05-21-1999, 02:55 AM
It's interesting that you make the statement that "color is what makes our paintings sing" because it is a perfect tie-in to my question. I'm interested in the color mixing theories of one Frank Morley Fletcher who was the director of the Edinburgh College of Art from 1907-1923. Mr. Fletcher wrote a book titled "Colour Control; The Organization and Control of the Artist's Palette". I was given a Xeroxed copy of this work a few years ago by an artist friend and finally took the time to sit down and read it. I'm very interested in the theories presented but the problem is that it is an incomplete text. I would very much like to get my hands on the complete book or hear from someone who is familiar with his ideas.
If you are wondering how this ties in with your statement, Mr. Fletcher draws an analogy between music and painting. He asserts that, just as music is composed with notes on the musical scale arranged in a harmonious key, paintings should also be composed with hues on the color wheel arranged in a harmonious scheme or "key". He points out that never before has the artist had such a range of pigments available to him. It is therefore important to discipline oneself in the organization of the palette. He has devised a system based on the color wheel that can facilitate any given color scheme or "key" and a method for organizing the palette in a logical manner to eliminate "hit or miss" color mixing, or as he puts it, "promiscuous mixing across the palette". Carrying the analogy further, once the system has been mastered the artist's palette becomes so familiar that it can be "played" with the ease of a musical instrument no matter what "key" you are in. I know I've made it sound very simplistic, but it really is based on sound principles of color theory.

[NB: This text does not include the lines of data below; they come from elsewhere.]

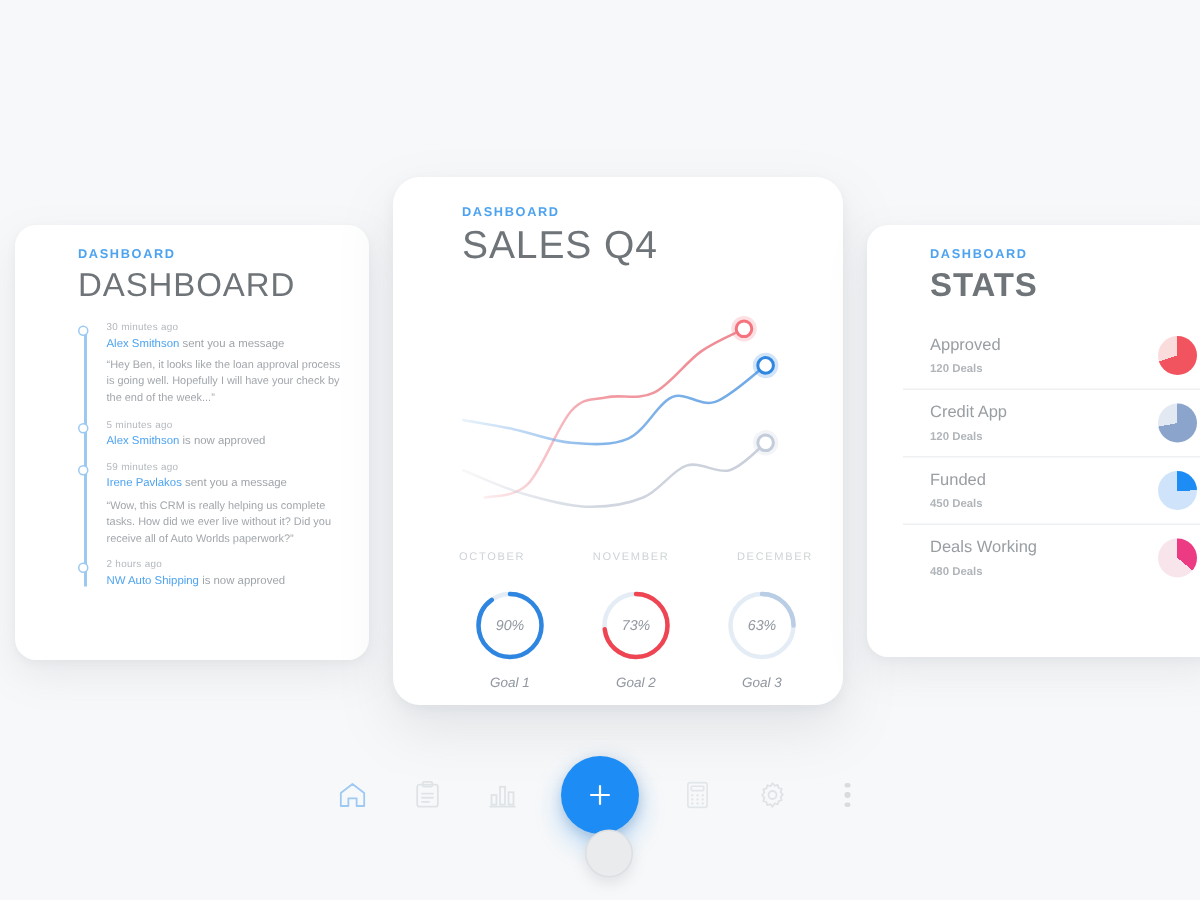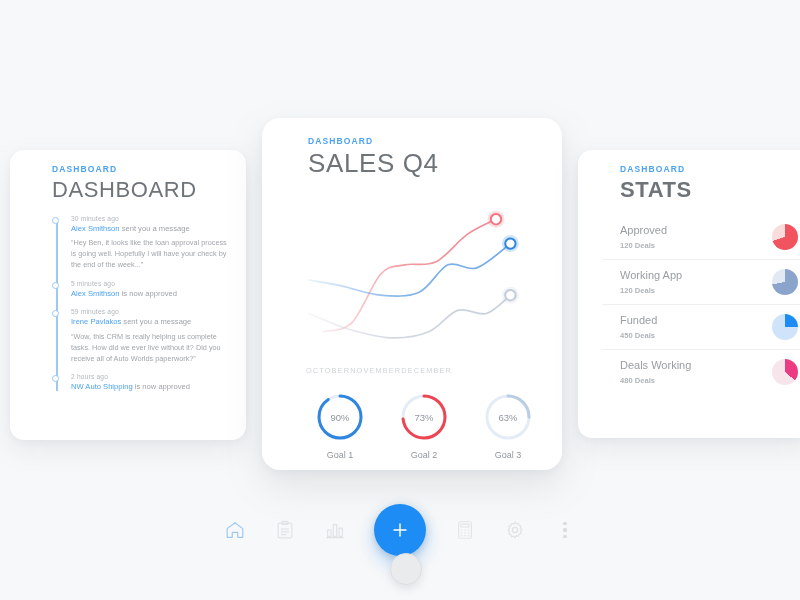--- a/index.html
+++ b/index.html
@@ -45,25 +45,25 @@
     font-size:7.3px;color:#a2a7ac;line-height:1.5;margin-top:4px;
   }
 
   
   #sales{left:262px;top:118px;width:276px;height:352px;border-radius:18px;
     box-shadow:0 16px 36px rgba(120,130,145,.17), 0 3px 8px rgba(120,130,145,.08);}
   #sales .head{padding:18px 0 0 22px;}
   .chart-wrap{position:relative;width:276px;height:185px;margin-top:8px;}
   .chart-wrap svg{display:block;}
   .months{
-    display:flex;
+    display:flex;justify-content:space-between;
     padding:0 20px;margin-top:-4px;
   }
   .months span{color:#cfd3d7;font-size:7.4px;letter-spacing:1.1px;}
-  .goals{display:flex;justify-content:space-around;margin-top:16px;padding:0 12px;}
+  .goals{display:flex;justify-content:space-around;margin-top:16px;padding:0 12px;font-style:italic;}
   .goal{text-align:center;}
   .goal .ring{position:relative;width:52px;height:52px;}
   .goal .ring svg{display:block;}
   .goal .pct{
     position:absolute;left:0;top:0;width:52px;height:52px;
     display:flex;align-items:center;justify-content:center;
     font-size:9.5px;color:#9197a0;
   }
   .goal .glabel{margin-top:7px;font-size:9px;color:#9197a0;}
 
@@ -231,21 +231,21 @@
     <div class="stat-rows">
       <div class="stat-row">
         <div>
           <div class="stat-name">Approved</div>
           <div class="stat-deals">120 Deals</div>
         </div>
         <div class="pie" style="background: conic-gradient(rgb(242, 84, 95) 0deg, rgb(242, 84, 95) 252deg, rgb(251, 220, 221) 252deg, rgb(251, 220, 221) 360deg);"></div>
       </div>
       <div class="stat-row">
         <div>
-          <div class="stat-name">Working App</div>
+          <div class="stat-name">Credit App</div>
           <div class="stat-deals">120 Deals</div>
         </div>
         <div class="pie" style="background: conic-gradient(rgb(139, 164, 204) 0deg, rgb(139, 164, 204) 259.2deg, rgb(227, 233, 242) 259.2deg, rgb(227, 233, 242) 360deg);"></div>
       </div>
       <div class="stat-row">
         <div>
           <div class="stat-name">Funded</div>
           <div class="stat-deals">450 Deals</div>
         </div>
         <div class="pie" style="background: conic-gradient(rgb(29, 141, 245) 0deg, rgb(29, 141, 245) 90deg, rgb(207, 228, 250) 90deg, rgb(207, 228, 250) 360deg);"></div>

My questions...have you ever heard of this system, and do you or anyone else know where I can find the complete text of this work?
Thanks. Keep up the good work that you're doing.
07-10-1999, 10:52 PM
i FOUND THE DISCUSSION CONCERNING THE RELATIONSHIP OF COLOR HARMONY TO MUSIC INTERESTING. i ALSO WOULD BE INTERESTED IN WHATEVER (MORE COMPLETE) INFORMATION CONCERNING HIS PALATTE SET UP AND METHODS.. i HAVE ACCESS TO AN EXTENSIVE LIBRARY SO I WILL GO ON A SEARCH AND SEE WHAT I CAN FIND.. aS IT GOES FOR ME i AM TRYING TO KEEP MY PALETTE SIMPLE SO THAT I AM SURE TO NOT GET OFF KEY.. STAYING IN THE SAME COLR FAMILY.. tHOUGH TEDIOUS i GENERALLY FIND THAT A MONOCHROMATIC UNDERPAINTING IN WHICH I CAREFULLLY STUDY FORM AND VALUE, FREES ME TO FOCUS ON COLOR, INSTEAD OF FIGHT IT.. i AM ALWAYS LOOKING FOR A TEACHER THAT YOU FOR HIS NAME I WISH THERE WAS A WAY I COULD READ THE INFORMATION YOU GOT A HOLD OF.
07-15-1999, 03:10 AM
I think the problem with talking about color is that a lot of artists have learned to get the results they want without really completey understanding HOW it happens.
In reality there are many ways to get the same colors. Some easier and some harder. The easiest way to get black is to buy a tube if Ivory Black paint.
My problem with colors is getting them consistent. For example, in my most recent attempt at figurative painting, the subject's arm is a redder and brighter shade then her face and upper torso. It's not a really big difference, but enough of a difference so that they don't match
07-18-1999, 08:46 PM
The easiest way to get black is to buy a tube, but the easiest way is not always the best way. Few things are, in reality, true neutral in color (and black is especially rare). Light and the color of objects around them bounce and modify the local color of any subject. Colors also shift in lights and shadows, not just get lighter and darker, and just mixing black in neglects that color shift. It helps to mix your grays not because it's easier, but because that way you can tie them into the color harmonies of the rest of your painting.
Besides, not buying black saves you money. You don't really need it that much anyway, so why buy a whole tube when darks are easy to make? Save the tube for graphics in abstracts, or grisalle underpainting.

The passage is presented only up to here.